The sport has become a jumping contest.
IMPCT Weekly
Code of Points Era
After years of controversy, the International Skating Union rebuilt the scoring system into something that looks less like opinion and more like accounting. Every jump, spin, and step sequence has a base value. Then judges add or subtract Grade of Execution (GOE) depending on how clean, high, or confident it looks. On top of that, you’ve got “Program Components” — skating skills, transitions, performance, composition, interpretation. Sounds balanced, right? In theory, yes. In practice, elite skaters build programs strategically around base value. A quadruple jump isn’t just exciting — it’s worth a small fortune in points. And when medals are decided by decimal margins, nobody is leaving free points on the table.
When Maths Shapes Art
Here’s where it gets fascinating. Programs today are often constructed backwards. Coaches and choreographers sit down not with music first, but with calculators. Where can we backload jumps for bonus? Which quad gives us the best risk-to-reward ratio? How do we maximise transitions without sacrificing stamina? The result?
We’re watching a sport that is more athletic than ever — but also more optimised. Sometimes that optimisation squeezes spontaneity. Skaters conserve energy before jump passes. Emotional crescendos are timed around scoring bonuses. The artistry is still there — it just lives inside a strategic framework. It’s Moneyball on ice, except instead of home runs, it’s quad Lutzes.
Objectivity or Complexity?
The new system was designed to eliminate the subjectivity scandals that once haunted the sport. Anonymous judging panels, detailed protocols, technical specialists reviewing elements in slow motion — it’s all meant to bring transparency. And to be fair, it has made blatant bias harder.
But complexity can also be its own smokescreen. For casual fans, score breakdowns feel like tax forms. That confusion creates distance. When you don’t understand why someone won, it’s harder to emotionally buy in. And in a sport that depends on emotional connection, that gap matters. The system fixed one problem, but maybe introduced another: accessibility.
IMPCT Weekly
Stunning Performance from The Olympics 2026
“This felt like the climax to a movie, where the protagonist goes to the stage and wins everyone’s hearts.”
So What Should We Reward?
And here’s the question that makes this Olympics so compelling: what do we actually want from figure skating? Do we want it judged like gymnastics — difficulty first, feelings second? Or should the sport lean back toward its artistic roots, where performance quality carries equal emotional weight? The current system tries to straddle both worlds, but the balance is delicate. As viewers, we play a role too. The routines that go viral, the elements commentators obsess over, the narratives broadcasters amplify — all of it feeds back into how programs are built. Maybe the real secret scorecard isn’t just in the judges’ hands. Maybe it’s in ours.
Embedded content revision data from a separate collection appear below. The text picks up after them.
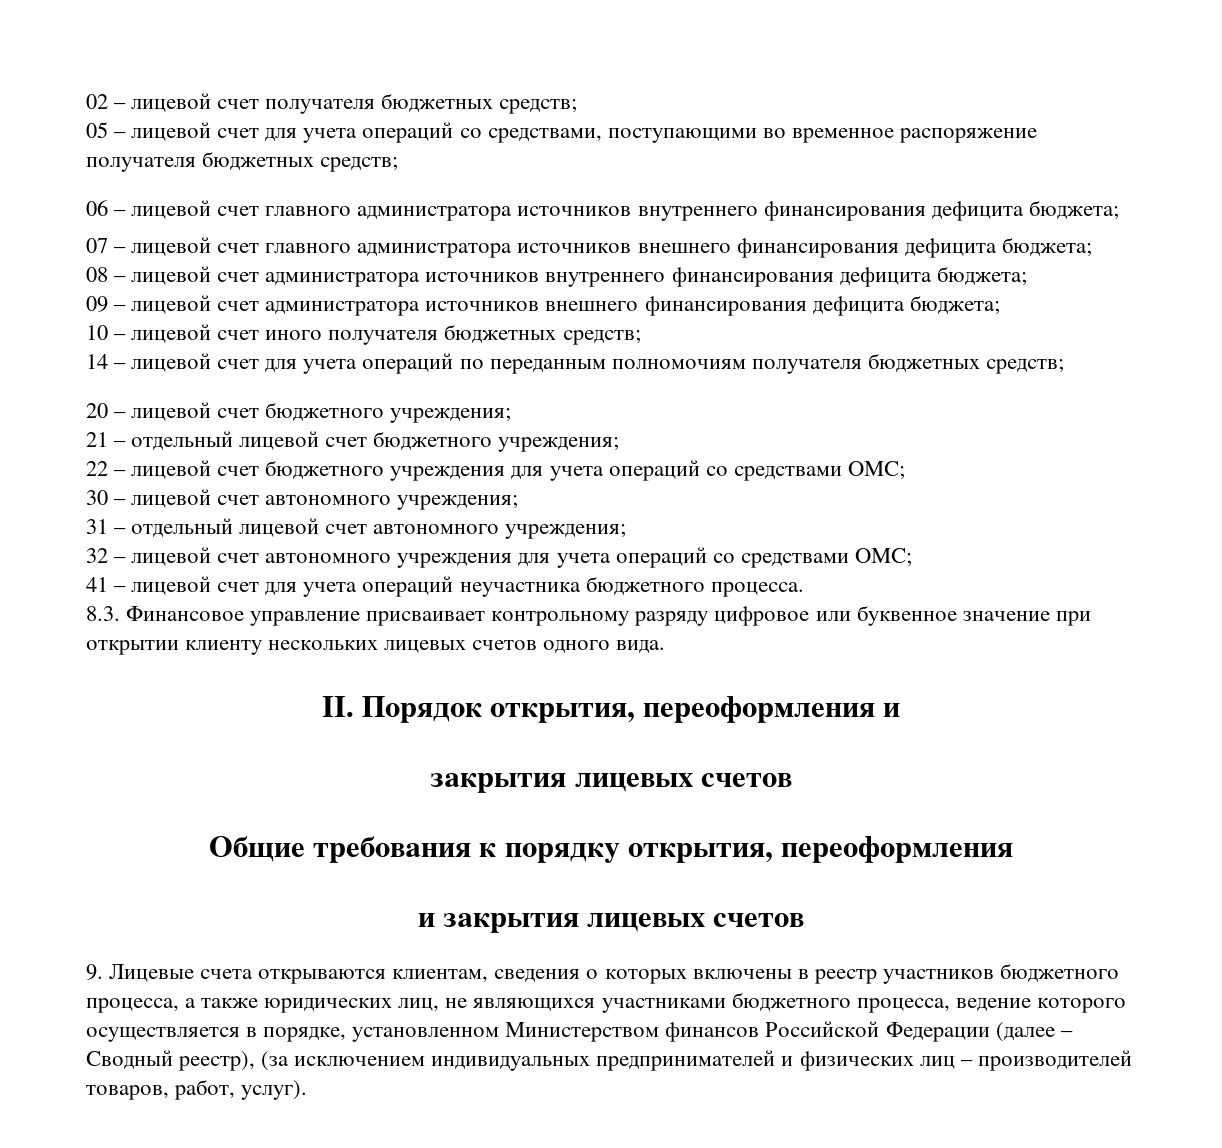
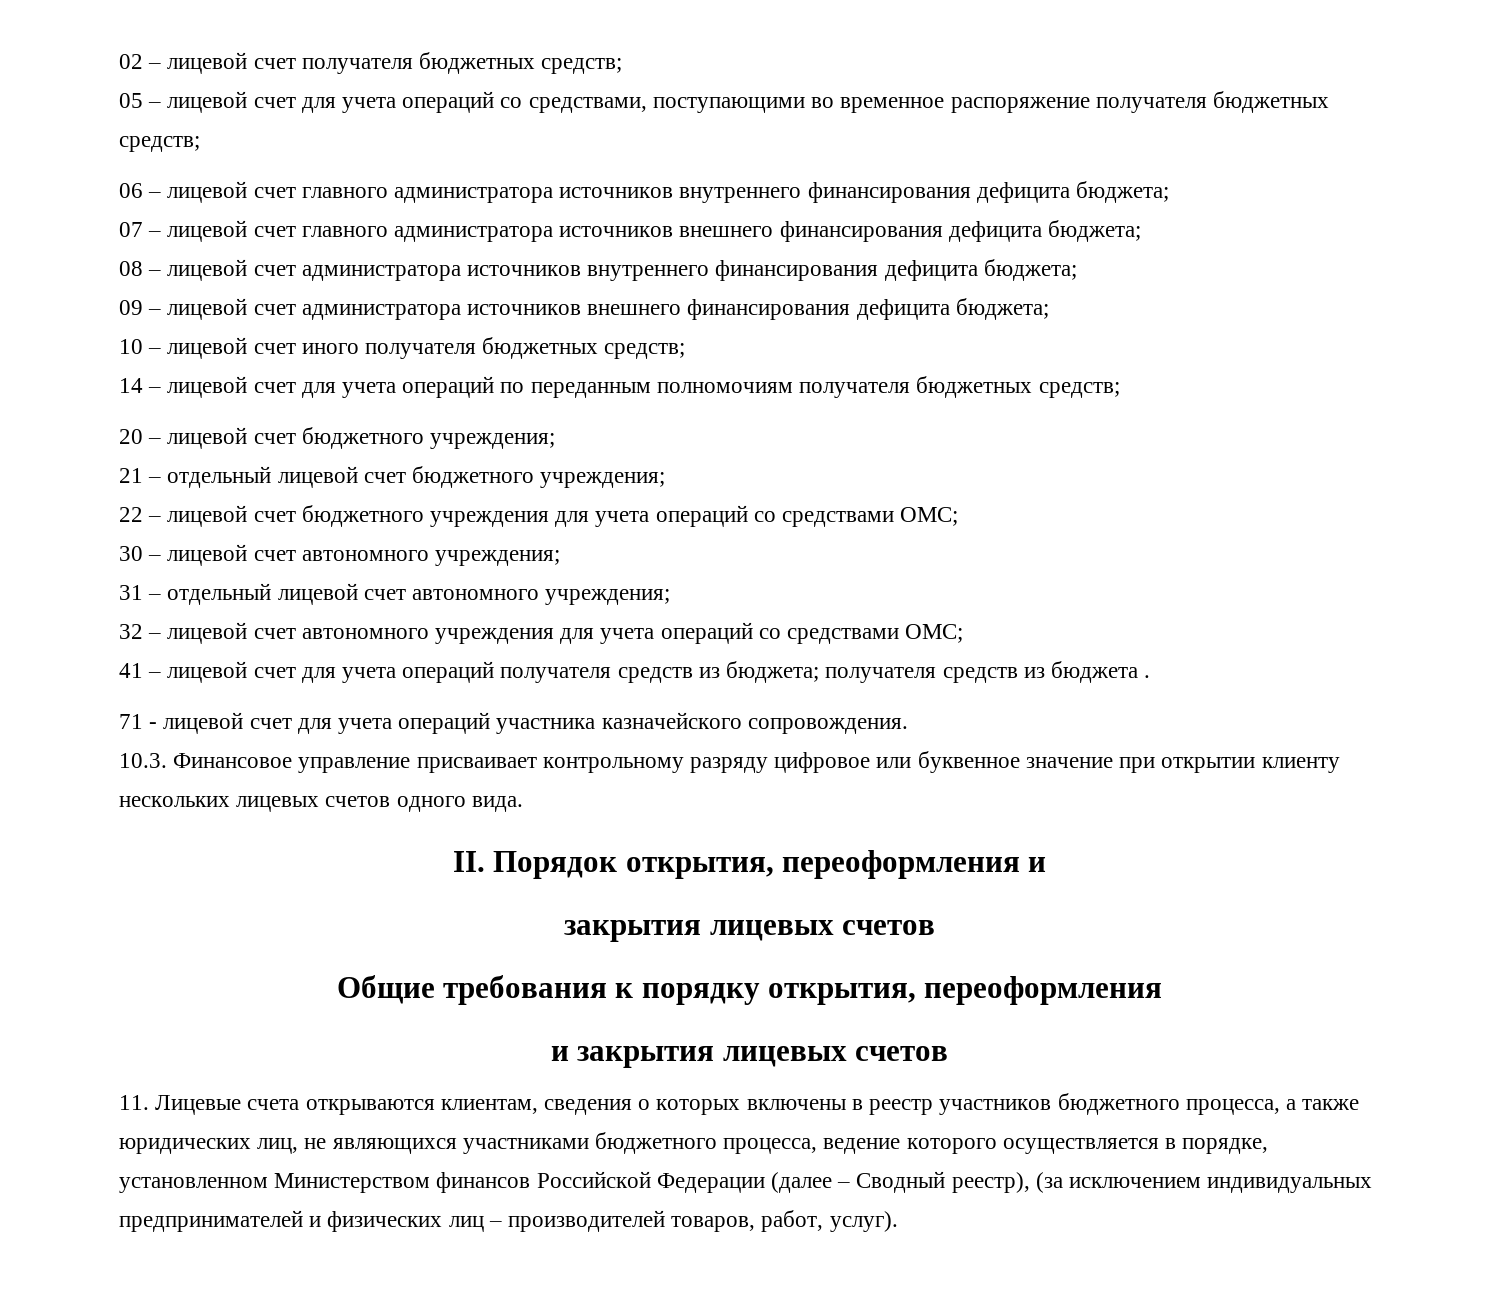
- 41 – лицевой счет для учета операций неучастника бюджетного процесса.
- 8.3. Финансовое управление присваивает контрольному разряду цифровое или буквенное значение при открытии клиенту нескольких лицевых счетов одного вида.
+ 41 – лицевой счет для учета операций получателя средств из бюджета; получателя средств из бюджета .
+ 71 - лицевой счет для учета операций участника казначейского сопровождения.
+ 10.3. Финансовое управление присваивает контрольному разряду цифровое или буквенное значение при открытии клиенту нескольких лицевых счетов одного вида.
- 9. Лицевые счета открываются клиентам, сведения о которых включены в реестр участников бюджетного процесса, а также юридических лиц, не являющихся участниками бюджетного процесса, ведение которого осуществляется в порядке, установленном Министерством финансов Российской Федерации (далее – Сводный реестр), (за исключением индивидуальных предпринимателей и физических лиц – производителей товаров, работ, услуг).
+ 11. Лицевые счета открываются клиентам, сведения о которых включены в реестр участников бюджетного процесса, а также юридических лиц, не являющихся участниками бюджетного процесса, ведение которого осуществляется в порядке, установленном Министерством финансов Российской Федерации (далее – Сводный реестр), (за исключением индивидуальных предпринимателей и физических лиц – производителей товаров, работ, услуг).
The judges don’t determine how well you skate. You do.
IMPCT Weekly
Has This Sport Peaked Your Interest?

Where to Watch?
1. Follow the Grand Prix series each autumn — it’s the best way to understand scoring trends before major championships.
2. Watch official competition replays and score breakdowns via the International Skating Union’s platforms.
3. During major events, pull up live protocols (they’re public) and follow along — you’ll start spotting base values and GOE patterns quickly.
4. Pay attention to technical panels as much as commentary. That’s where medals are often decided.
Want to Try Yourself?
1. Search for local skating clubs through your national federation website — most offer adult beginner programs.
2. “Learn to Skate” group classes are beginner-friendly and surprisingly social.
3. Rental skates are fine at first; once committed, invest in entry-level figure skates with proper ankle support.
4. Off-ice basics (balance drills, core strength, light plyometrics) make a huge difference early on.
5. Many elite coaches post free technique breakdowns online — a goldmine for understanding what you’re watching.